Starting at the first line of the data, please print exactly those lines through the one that holds "L.A. morning commutes</h1>", omitting every picture.

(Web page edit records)
________________________________________
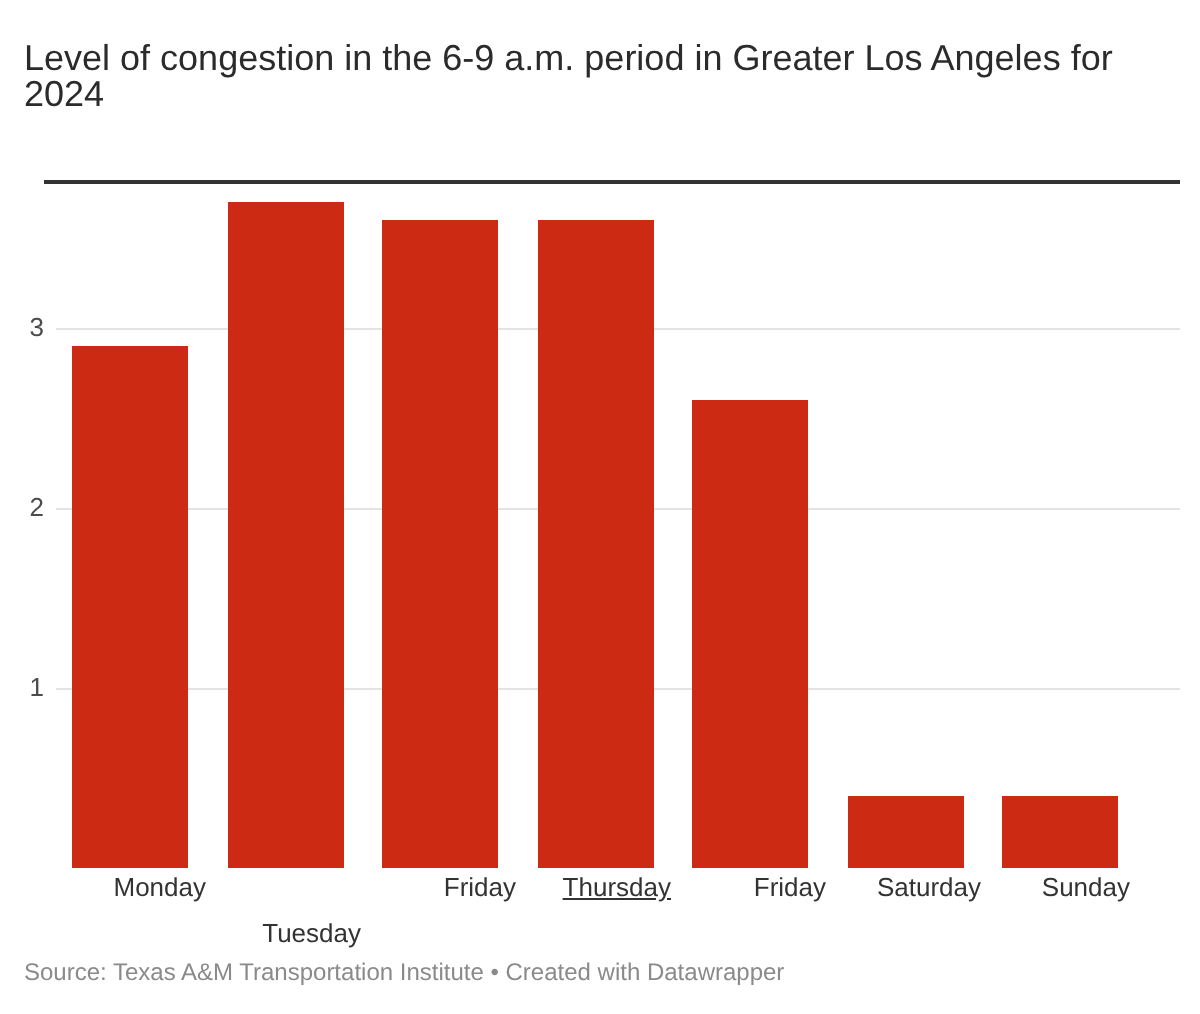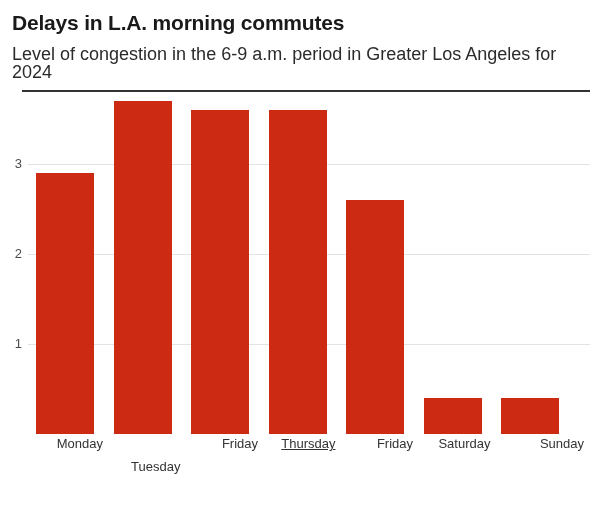--- a/index.html
+++ b/index.html
@@ -103,7 +103,6 @@
 <div class="chart-root">
 
   <div class="header">
-    <h1 class="chart-title">Delays in L.A. morning commutes</h1>
     <p class="chart-subtitle">Level of congestion in the 6-9 a.m. period in Greater Los Angeles for 2024</p>
   </div>
 

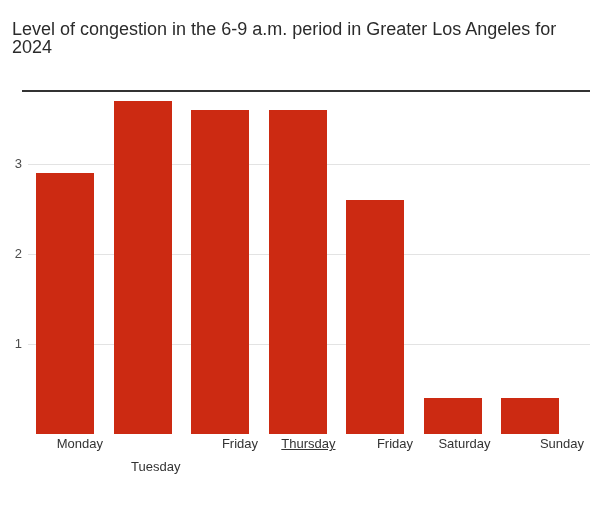--- a/index.html
+++ b/index.html
@@ -132,7 +132,7 @@
         <div class="cat-label" style="left: 259.5px; width: 76px; text-decoration: underline;">Thursday</div>
         <div class="cat-label" style="left: 337px; width: 76px;">Friday</div>
         <div class="cat-label" style="left: 414.5px; width: 76px;">Saturday</div>
-        <div class="cat-label" style="left: 508px; width: 76px;">Sunday</div>
+        <div class="cat-label" style="left: 489px; width: 76px;">Sunday</div>
       </div>
   </div>
 

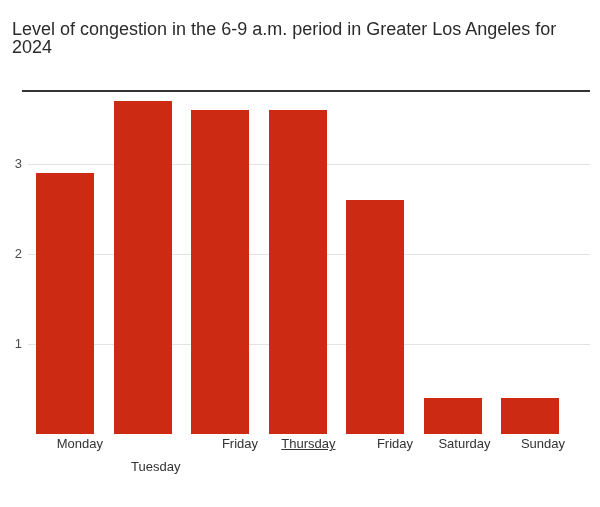--- a/index.html
+++ b/index.html
@@ -136,6 +136,7 @@
       </div>
   </div>
 
+  <div class="footer">Source: Texas A&amp;M Transportation Institute • Created with Datawrapper</div>
 
 </div>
________________________________________
▶ _ANSWER SECTION_:
--- a/index.html
+++ b/index.html
@@ -103,7 +103,6 @@
 <div class="chart-root">
 
   <div class="header">
-    <h1 class="chart-title">Delays in L.A. morning commutes</h1>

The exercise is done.